反対に、代休であっても、同じ週の中で休ませた結果、週40時間以内に収まっていれば、週40時間超による時間外割増は発生しません。
そのため、名称だけで判断するのではなく
・出勤した日が法定休日だったか
・出勤した週の労働時間が40時間を超えていないか
を分けて確認する必要があります。
振替休日を運用する場合は、就業規則に休日を振り替えることがある旨を定めたうえで、出勤前に振替日を指定し、対象となる従業員へ明確に伝えておくことが重要です。
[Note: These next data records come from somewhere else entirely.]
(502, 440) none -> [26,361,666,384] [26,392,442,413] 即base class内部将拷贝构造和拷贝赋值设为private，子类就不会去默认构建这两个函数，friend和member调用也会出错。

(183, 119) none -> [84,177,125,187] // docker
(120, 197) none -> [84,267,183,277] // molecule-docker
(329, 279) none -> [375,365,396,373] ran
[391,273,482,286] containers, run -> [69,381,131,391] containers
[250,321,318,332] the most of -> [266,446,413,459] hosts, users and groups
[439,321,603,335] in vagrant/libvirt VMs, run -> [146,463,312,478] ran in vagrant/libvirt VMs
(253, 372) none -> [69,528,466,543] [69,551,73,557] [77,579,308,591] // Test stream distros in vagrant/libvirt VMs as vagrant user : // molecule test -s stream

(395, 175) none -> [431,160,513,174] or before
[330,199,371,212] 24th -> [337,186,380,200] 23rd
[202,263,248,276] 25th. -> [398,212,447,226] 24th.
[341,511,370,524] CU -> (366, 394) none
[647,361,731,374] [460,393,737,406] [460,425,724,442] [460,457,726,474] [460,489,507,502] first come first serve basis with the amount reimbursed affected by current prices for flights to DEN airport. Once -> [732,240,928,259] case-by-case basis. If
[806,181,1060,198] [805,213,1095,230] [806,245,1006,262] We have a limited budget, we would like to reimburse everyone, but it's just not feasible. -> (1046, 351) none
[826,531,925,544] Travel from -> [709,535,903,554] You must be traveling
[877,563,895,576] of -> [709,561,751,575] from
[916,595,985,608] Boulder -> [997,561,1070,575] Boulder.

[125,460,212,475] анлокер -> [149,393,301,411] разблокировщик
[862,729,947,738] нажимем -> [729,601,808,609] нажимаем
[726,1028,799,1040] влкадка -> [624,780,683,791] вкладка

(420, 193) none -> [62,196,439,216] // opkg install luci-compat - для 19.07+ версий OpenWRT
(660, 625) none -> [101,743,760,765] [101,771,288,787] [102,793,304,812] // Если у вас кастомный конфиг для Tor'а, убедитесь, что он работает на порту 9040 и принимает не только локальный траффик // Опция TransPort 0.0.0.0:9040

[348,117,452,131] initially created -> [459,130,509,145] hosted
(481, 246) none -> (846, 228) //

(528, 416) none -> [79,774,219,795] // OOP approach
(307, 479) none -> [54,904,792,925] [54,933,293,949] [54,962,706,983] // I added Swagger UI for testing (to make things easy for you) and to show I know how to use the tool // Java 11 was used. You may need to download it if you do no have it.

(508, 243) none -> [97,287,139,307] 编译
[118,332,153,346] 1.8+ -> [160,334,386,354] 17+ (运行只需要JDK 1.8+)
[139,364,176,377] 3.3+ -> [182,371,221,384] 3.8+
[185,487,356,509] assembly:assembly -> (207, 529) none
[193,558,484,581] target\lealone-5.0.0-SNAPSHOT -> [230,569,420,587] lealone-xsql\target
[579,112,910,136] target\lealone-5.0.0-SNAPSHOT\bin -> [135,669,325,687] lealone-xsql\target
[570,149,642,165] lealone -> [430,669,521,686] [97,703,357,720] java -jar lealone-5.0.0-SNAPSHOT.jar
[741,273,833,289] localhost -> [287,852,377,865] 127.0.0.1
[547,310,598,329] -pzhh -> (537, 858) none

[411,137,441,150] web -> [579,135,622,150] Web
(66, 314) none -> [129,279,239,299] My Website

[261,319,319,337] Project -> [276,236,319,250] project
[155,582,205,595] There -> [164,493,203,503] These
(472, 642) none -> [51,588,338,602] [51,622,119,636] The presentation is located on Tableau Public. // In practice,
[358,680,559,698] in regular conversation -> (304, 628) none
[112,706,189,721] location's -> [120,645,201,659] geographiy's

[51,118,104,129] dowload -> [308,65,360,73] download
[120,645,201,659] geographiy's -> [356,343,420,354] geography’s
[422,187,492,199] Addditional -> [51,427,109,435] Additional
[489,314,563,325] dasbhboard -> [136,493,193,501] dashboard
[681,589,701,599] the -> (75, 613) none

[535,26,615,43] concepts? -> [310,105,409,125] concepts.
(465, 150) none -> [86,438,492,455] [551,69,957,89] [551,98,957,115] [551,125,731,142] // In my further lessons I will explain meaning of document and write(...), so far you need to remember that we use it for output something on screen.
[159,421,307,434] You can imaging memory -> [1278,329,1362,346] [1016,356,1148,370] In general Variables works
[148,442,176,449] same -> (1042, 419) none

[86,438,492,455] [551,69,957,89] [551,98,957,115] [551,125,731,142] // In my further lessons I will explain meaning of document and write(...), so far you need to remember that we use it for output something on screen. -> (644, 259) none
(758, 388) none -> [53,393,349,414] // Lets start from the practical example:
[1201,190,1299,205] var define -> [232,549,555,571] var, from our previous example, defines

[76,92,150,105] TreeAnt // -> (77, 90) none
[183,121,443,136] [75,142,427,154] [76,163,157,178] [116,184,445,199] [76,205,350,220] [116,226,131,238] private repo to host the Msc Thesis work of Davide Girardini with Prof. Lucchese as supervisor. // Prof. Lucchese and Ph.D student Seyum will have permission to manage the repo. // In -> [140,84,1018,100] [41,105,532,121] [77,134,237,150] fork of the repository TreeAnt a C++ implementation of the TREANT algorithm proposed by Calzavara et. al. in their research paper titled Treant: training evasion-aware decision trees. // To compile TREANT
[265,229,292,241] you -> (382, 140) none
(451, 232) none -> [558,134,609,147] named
代休や振替休日は、勤怠上の名称を正しく設定するだけでなく、出勤した週の労働時間や法定休日の割増賃金を給与計算へ正しく反映する必要があります。
休日の取扱いが複雑な会社では、勤怠管理と給与計算の担当者の認識が一致していないこともあります。
計算方法だけでなく、勤怠情報を誰が確認し、どのように給与計算へ反映するのかという運用体制も整理しておくことが重要です。
給与計算の社内対応やチェック体制に不安がある場合は、給与計算を内製する場合と外注する場合の違いもあわせてご確認ください。
⑥ まとめ
代休も振替休日も、休日と労働日を入れ替えるという点では共通していますが、運用によっては割増賃金の支払いに大きな違いが生じます。
特に、法定休日と労働日を入れ替える可能性がある会社では、「振替休日」という名称を使用しながら、実際には休日出勤後に代わりの休みを決める代休の運用になっているケースも見受けられます。
この場合、会社では振替休日として処理していても、法定休日に出勤したことに対する休日割増が必要となり、未払い賃金につながる可能性があります。
就業規則上の名称だけで判断せず、振替日を決める時期、自社の法定休日、勤怠処理の方法を確認し、実際の運用と制度が一致しているかを見直しておくことが重要です。
自社の法定休日が明確になっていない場合や、就業規則の定めと実際の運用が一致していない場合は、未払い賃金を防ぐためにも、就業規則の見直しを含めて運用を整理しておくことが重要です。